▸ **Your instructions**
At the line with "教育支出 | 項: 1 -> 2", start repeating the data, and continue line by line through the final line, exactly.

[Records from a data collection]
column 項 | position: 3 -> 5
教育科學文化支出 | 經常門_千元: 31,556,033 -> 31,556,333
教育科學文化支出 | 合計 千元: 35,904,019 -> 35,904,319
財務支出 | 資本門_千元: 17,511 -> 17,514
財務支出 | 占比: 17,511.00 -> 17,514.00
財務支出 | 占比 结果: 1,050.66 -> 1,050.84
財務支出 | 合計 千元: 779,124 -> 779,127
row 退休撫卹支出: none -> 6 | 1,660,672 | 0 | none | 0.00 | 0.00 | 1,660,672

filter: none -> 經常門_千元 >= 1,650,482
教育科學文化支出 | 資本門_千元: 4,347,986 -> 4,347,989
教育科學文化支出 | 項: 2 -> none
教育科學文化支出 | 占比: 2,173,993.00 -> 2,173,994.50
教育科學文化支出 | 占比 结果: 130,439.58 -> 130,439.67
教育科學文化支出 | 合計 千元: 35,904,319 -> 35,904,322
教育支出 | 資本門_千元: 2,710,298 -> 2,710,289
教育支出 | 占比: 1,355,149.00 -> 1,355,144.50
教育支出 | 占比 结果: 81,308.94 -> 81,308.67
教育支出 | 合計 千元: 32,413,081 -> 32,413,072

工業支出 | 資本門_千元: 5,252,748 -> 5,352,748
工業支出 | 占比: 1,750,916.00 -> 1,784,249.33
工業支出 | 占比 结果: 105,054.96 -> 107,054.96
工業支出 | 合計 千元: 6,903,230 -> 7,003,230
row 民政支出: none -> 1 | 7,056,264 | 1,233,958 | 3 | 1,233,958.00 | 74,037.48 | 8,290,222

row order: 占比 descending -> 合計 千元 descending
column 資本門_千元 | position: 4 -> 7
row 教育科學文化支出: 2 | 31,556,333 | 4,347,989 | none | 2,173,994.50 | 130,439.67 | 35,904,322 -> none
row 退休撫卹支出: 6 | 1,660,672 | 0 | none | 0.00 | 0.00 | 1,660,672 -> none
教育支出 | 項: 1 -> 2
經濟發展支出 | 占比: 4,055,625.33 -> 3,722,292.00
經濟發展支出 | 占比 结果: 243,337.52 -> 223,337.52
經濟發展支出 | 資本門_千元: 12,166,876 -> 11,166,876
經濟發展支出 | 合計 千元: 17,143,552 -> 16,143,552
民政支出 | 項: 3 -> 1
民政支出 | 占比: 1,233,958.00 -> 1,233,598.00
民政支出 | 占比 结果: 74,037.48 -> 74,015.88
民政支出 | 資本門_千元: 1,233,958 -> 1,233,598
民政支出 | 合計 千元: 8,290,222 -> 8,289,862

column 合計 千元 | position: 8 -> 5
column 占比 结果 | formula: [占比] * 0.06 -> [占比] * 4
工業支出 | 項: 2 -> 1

▸ **Task result**
教育支出 | 項: 1 -> 2
經濟發展支出 | 占比: 4,055,625.33 -> 3,722,292.00
經濟發展支出 | 占比 结果: 243,337.52 -> 223,337.52
經濟發展支出 | 資本門_千元: 12,166,876 -> 11,166,876
經濟發展支出 | 合計 千元: 17,143,552 -> 16,143,552
民政支出 | 項: 3 -> 1
民政支出 | 占比: 1,233,958.00 -> 1,233,598.00
民政支出 | 占比 结果: 74,037.48 -> 74,015.88
民政支出 | 資本門_千元: 1,233,958 -> 1,233,598
民政支出 | 合計 千元: 8,290,222 -> 8,289,862

column 合計 千元 | position: 8 -> 5
column 占比 结果 | formula: [占比] * 0.06 -> [占比] * 4
工業支出 | 項: 2 -> 1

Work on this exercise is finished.